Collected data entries

*** Block opens ***

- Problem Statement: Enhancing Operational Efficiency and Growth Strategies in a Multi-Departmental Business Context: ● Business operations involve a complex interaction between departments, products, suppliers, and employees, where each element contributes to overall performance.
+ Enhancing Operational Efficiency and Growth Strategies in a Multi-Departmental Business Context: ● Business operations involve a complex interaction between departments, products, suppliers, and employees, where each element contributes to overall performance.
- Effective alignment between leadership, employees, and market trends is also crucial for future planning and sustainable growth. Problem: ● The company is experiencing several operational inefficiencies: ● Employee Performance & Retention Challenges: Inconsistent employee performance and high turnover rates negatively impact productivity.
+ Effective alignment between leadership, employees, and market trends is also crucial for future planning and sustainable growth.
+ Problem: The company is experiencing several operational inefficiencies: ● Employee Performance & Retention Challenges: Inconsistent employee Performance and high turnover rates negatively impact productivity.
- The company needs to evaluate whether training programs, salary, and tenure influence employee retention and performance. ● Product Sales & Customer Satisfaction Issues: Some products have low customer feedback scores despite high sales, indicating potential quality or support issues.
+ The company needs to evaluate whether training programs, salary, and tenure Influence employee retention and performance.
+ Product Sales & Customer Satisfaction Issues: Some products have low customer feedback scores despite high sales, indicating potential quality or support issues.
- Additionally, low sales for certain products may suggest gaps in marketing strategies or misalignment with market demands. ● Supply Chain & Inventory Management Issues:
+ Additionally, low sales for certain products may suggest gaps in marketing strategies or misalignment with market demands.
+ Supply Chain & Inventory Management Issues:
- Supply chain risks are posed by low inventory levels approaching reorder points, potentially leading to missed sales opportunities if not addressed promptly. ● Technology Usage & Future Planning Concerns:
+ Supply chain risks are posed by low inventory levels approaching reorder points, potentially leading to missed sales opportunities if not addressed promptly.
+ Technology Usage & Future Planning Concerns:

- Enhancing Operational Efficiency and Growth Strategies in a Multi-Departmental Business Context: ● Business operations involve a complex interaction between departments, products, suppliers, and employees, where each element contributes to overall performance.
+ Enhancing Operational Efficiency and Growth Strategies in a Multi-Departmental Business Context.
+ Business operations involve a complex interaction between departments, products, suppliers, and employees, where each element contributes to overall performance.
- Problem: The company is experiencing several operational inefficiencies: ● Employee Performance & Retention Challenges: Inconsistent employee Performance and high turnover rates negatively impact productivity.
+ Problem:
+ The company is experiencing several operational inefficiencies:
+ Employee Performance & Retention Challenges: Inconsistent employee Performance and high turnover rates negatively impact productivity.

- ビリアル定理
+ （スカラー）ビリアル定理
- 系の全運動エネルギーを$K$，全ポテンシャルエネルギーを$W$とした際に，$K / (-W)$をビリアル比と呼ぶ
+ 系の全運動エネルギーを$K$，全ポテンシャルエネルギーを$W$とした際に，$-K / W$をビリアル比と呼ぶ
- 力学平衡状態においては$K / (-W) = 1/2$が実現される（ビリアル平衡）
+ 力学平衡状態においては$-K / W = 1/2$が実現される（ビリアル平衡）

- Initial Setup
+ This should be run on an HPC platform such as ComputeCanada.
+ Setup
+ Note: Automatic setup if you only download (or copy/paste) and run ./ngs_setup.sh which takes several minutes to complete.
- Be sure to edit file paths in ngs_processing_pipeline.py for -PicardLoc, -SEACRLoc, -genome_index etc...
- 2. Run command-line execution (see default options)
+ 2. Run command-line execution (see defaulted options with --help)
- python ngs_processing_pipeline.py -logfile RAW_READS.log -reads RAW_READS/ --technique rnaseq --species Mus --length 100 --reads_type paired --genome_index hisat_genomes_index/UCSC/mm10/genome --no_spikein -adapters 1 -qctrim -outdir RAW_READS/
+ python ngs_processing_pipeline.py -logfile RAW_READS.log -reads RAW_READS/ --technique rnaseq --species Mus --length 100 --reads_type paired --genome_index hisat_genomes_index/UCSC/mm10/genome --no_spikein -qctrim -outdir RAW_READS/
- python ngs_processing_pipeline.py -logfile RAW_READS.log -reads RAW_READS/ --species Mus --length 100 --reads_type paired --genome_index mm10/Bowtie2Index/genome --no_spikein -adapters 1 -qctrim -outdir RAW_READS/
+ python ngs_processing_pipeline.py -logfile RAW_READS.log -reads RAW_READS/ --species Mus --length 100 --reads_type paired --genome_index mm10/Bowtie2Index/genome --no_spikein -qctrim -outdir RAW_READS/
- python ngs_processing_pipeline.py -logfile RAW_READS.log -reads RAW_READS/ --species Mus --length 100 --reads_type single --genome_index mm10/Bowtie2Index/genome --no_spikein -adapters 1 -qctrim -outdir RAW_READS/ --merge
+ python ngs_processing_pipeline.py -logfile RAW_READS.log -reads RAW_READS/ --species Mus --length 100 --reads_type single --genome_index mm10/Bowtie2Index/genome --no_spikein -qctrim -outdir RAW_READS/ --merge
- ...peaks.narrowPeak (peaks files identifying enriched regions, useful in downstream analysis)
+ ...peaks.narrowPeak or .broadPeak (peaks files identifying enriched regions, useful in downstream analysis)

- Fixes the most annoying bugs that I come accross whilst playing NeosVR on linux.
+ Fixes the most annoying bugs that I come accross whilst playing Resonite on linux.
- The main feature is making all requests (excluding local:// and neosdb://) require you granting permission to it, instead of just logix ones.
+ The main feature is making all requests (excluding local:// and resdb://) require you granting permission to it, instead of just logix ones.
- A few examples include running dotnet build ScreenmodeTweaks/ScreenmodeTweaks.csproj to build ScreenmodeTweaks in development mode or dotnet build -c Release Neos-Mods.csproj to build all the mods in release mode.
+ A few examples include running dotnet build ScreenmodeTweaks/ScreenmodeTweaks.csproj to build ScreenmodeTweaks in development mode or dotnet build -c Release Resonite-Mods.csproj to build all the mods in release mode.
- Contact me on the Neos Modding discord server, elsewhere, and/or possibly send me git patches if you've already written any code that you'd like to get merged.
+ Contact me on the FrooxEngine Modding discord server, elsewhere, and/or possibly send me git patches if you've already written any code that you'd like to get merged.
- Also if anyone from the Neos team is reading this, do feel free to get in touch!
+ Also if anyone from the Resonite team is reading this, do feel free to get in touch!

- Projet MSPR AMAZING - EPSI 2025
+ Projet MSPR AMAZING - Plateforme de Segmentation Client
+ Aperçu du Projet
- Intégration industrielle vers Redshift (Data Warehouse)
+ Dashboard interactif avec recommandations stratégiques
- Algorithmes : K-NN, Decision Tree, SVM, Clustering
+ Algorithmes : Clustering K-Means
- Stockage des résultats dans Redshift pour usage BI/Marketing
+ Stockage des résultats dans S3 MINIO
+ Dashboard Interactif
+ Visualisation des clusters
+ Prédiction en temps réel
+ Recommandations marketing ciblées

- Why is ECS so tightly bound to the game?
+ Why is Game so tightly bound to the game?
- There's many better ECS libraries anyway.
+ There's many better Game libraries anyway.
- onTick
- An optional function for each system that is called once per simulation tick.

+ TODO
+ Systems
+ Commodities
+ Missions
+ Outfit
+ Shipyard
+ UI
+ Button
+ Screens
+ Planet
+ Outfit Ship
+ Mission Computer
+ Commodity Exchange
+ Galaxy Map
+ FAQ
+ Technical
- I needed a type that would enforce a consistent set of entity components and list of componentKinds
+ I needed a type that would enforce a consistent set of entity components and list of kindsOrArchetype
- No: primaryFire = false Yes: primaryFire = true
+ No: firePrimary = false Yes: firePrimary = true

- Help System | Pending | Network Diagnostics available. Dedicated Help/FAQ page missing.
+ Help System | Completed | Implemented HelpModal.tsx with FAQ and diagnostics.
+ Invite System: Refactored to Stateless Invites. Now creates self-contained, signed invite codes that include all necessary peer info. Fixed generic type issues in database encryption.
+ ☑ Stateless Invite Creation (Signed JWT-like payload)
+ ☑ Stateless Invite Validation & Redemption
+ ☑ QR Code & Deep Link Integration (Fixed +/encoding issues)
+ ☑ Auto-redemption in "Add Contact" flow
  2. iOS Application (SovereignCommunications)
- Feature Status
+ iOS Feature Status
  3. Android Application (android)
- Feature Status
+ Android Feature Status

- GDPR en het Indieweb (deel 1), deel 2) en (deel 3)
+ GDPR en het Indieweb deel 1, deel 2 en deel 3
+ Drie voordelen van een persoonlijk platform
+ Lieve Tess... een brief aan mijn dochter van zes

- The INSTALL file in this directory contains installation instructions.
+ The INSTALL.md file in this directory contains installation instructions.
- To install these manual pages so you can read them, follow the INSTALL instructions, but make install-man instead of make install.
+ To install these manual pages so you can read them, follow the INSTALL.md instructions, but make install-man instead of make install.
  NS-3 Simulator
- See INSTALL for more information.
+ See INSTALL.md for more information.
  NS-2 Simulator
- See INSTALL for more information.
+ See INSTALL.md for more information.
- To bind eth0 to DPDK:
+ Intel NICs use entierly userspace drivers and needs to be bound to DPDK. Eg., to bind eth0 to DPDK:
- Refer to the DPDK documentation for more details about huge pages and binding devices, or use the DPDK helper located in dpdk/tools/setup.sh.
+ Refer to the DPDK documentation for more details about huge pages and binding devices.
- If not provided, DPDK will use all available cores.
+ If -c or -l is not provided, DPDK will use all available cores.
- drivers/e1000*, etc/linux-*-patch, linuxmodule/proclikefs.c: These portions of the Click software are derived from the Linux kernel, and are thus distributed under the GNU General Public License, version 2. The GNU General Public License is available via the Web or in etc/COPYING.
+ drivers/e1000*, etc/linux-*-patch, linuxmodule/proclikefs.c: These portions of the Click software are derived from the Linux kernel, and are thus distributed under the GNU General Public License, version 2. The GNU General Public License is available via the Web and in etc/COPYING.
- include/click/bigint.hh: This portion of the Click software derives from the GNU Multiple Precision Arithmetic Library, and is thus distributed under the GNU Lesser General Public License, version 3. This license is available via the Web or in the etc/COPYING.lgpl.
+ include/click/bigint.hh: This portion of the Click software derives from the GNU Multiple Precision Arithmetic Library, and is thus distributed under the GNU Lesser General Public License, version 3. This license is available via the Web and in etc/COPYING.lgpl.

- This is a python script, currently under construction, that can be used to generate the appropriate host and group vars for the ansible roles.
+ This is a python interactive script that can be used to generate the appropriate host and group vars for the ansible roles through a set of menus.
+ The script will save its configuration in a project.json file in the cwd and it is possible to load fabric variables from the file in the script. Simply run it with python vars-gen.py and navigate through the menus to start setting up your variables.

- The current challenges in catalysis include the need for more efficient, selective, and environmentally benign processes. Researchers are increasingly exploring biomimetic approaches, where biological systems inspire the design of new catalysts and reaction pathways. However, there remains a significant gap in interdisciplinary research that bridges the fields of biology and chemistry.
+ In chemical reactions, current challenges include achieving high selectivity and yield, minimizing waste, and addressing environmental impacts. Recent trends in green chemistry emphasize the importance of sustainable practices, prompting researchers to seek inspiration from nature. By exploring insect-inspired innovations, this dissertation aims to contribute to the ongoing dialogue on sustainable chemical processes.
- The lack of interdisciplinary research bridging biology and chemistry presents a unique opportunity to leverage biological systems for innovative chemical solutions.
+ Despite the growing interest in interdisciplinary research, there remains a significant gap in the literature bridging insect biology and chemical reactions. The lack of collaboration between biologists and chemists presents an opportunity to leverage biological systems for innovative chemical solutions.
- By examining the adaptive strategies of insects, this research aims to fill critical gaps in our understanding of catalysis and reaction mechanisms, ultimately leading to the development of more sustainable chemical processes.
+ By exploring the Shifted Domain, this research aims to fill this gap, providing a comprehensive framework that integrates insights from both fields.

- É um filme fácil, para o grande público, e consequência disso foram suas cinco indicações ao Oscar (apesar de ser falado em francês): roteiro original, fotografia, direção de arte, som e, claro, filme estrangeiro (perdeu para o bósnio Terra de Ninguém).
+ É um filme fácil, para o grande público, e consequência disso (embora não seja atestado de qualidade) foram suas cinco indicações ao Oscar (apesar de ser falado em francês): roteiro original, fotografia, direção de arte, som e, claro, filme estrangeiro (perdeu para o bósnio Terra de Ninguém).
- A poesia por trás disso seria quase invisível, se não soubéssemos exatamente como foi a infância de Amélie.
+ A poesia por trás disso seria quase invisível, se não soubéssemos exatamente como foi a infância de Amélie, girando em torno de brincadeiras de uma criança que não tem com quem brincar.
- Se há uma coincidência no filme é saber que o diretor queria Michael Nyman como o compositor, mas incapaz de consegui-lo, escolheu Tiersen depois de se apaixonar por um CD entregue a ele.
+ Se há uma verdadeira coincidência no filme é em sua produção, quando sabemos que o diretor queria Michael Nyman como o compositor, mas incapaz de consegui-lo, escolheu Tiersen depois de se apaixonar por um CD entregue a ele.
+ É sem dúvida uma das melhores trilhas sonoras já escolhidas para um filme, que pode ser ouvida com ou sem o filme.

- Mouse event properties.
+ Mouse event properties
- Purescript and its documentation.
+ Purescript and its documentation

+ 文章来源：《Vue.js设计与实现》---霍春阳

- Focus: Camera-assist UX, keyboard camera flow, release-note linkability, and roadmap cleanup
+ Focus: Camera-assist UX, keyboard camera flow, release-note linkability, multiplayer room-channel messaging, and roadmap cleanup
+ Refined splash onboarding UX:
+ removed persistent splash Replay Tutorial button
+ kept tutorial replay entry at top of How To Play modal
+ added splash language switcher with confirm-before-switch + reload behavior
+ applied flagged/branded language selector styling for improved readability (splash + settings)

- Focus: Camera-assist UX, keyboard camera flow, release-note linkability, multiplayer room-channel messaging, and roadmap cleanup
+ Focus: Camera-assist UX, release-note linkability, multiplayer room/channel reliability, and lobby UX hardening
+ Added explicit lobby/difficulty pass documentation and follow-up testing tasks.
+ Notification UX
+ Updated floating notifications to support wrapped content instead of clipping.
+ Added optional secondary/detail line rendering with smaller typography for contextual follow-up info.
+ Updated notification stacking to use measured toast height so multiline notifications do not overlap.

*** Block closes ***

**WHAT IS BEING ASKED**
Go through the data and gather every line that holds "が実現される".

**EXERCISE OUTPUT**
- 力学平衡状態においては$K / (-W) = 1/2$が実現される（ビリアル平衡）
+ 力学平衡状態においては$-K / W = 1/2$が実現される（ビリアル平衡）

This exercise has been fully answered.